実践演習・労働生理 第60問
老化と生体機能変化に関する次の記述のうち、正しいものはどれか。
問題
老化と生体機能変化に関する次の記述のうち、正しいものはどれか。
選択肢
- (1) 加齢に伴い、一般に最大換気量・肺活量等の呼吸機能は低下する傾向がある。
- (2) 加齢によって神経伝導速度は加速し、反応速度が向上する。
- (3) 加齢に伴い、骨密度は増加するため骨折リスクは低下する。
- (4) 加齢による視力・聴力の変化は、個人差がなく全員同じ時期に同じ程度低下する。
- (5) 加齢により基礎代謝量は増加するため、高齢者は若年者より多くのカロリーを必要とする。
正答
正答は (1) です。
解説
正答は1。加齢に伴い肺の弾性低下・呼吸筋の筋力低下等により最大換気量・肺活量・1秒量等の呼吸機能は低下する傾向があり、(1)の記述は正しい。(2)神経伝導速度は加齢とともに低下し反応時間が延長する、(3)加齢に伴い骨密度は低下し骨折リスクが高まる傾向がある、(5)加齢により基礎代謝量は低下する。
正解の理由
(1)の記述は正しい(単独の記述としては妥当な場合がありますが、設問全体の正答かどうかは他肢と比較して判断してください。) 加齢に伴い肺の弾性低下・呼吸筋の筋力低下等により最大換気量・肺活量・1秒量等の呼吸機能は低下する傾向があり、(1)の記述は正しい。

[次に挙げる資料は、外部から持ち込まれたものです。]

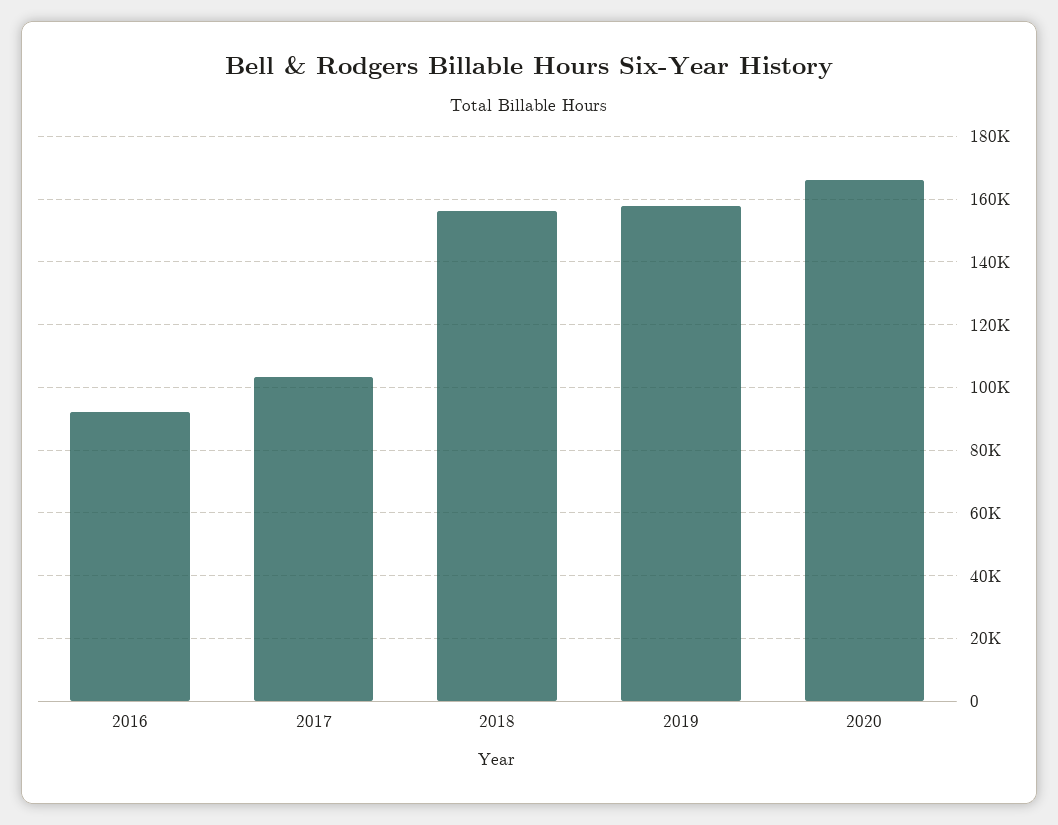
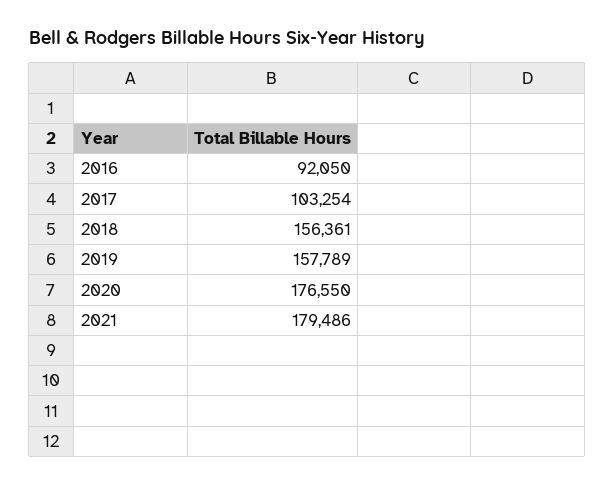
2020: 166000 -> 176550
2021: none -> 179486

(1) 加齢に伴い、一般に最大換気量・肺活量等の呼吸機能は低下する傾向がある。
他の選択肢
(2) 加齢によって神経伝導速度は加速し、反応速度が向上する。
(2)「加齢によって神経伝導速度は加速し、反応速度が向上する。」は、単独の記述としては法令上妥当な場合がありますが、本問で選ぶべき正答は(1)「加齢に伴い、一般に最大換気量・肺活量等の呼吸機能は低下する傾向がある。」です。問題文の条件(老化と生体機能変化に関する次の記述のうち、正しいものはどれか。…)と照らし、設問が問う論点に合う肢を選び直してください。
(3) 加齢に伴い、骨密度は増加するため骨折リスクは低下する。
(3)「加齢に伴い、骨密度は増加するため骨折リスクは低下する。」は、単独の記述としては法令上妥当な場合がありますが、本問で選ぶべき正答は(1)「加齢に伴い、一般に最大換気量・肺活量等の呼吸機能は低下する傾向がある。」です。問題文の条件(老化と生体機能変化に関する次の記述のうち、正しいものはどれか。…)と照らし、設問が問う論点に合う肢を選び直してください。
(4) 加齢による視力・聴力の変化は、個人差がなく全員同じ時期に同じ程度低下する。
(4)の内容は、正答(1)「加齢に伴い、一般に最大換気量・肺活量等の呼吸機能は低下する傾向がある。」が示す論点とずれています。 解説の要点:正答は1。加齢に伴い肺の弾性低下・呼吸筋の筋力低下等により最大換気量・肺活量・1秒量等の呼吸機能は低下する傾向があり、(1)の記述は正しい。(2)神経伝導速度は加齢とともに低下し反応時間が延長する、(3)加齢に伴い骨密度は低下し骨折リスクが高まる傾向がある、(5)加齢により基礎代… 正答(1)との違いを確認し直してください。
(5) 加齢により基礎代謝量は増加するため、高齢者は若年者より多くのカロリーを必要とする。
(5)「加齢により基礎代謝量は増加するため、高齢者は若年者より多くのカロリーを必要とする。」は、単独の記述としては法令上妥当な場合がありますが、本問で選ぶべき正答は(1)「加齢に伴い、一般に最大換気量・肺活量等の呼吸機能は低下する傾向がある。」です。問題文の条件(老化と生体機能変化に関する次の記述のうち、正しいものはどれか。…)と照らし、設問が問う論点に合う肢を選び直してください。
学習のヒント
温度・湿度・作業強度・WBGT などは、基準値と測定・対策の手順を一連の流れで覚えると理解が定着します。生理・環境の用語を押さえたあと、数値を問う過去問で計算・判断の練習を重ねてください。 「正しいもの」を問う設問では、数字・期限・主体(誰が・何を)のずれがないか、各肢を条文イメージと照合してください。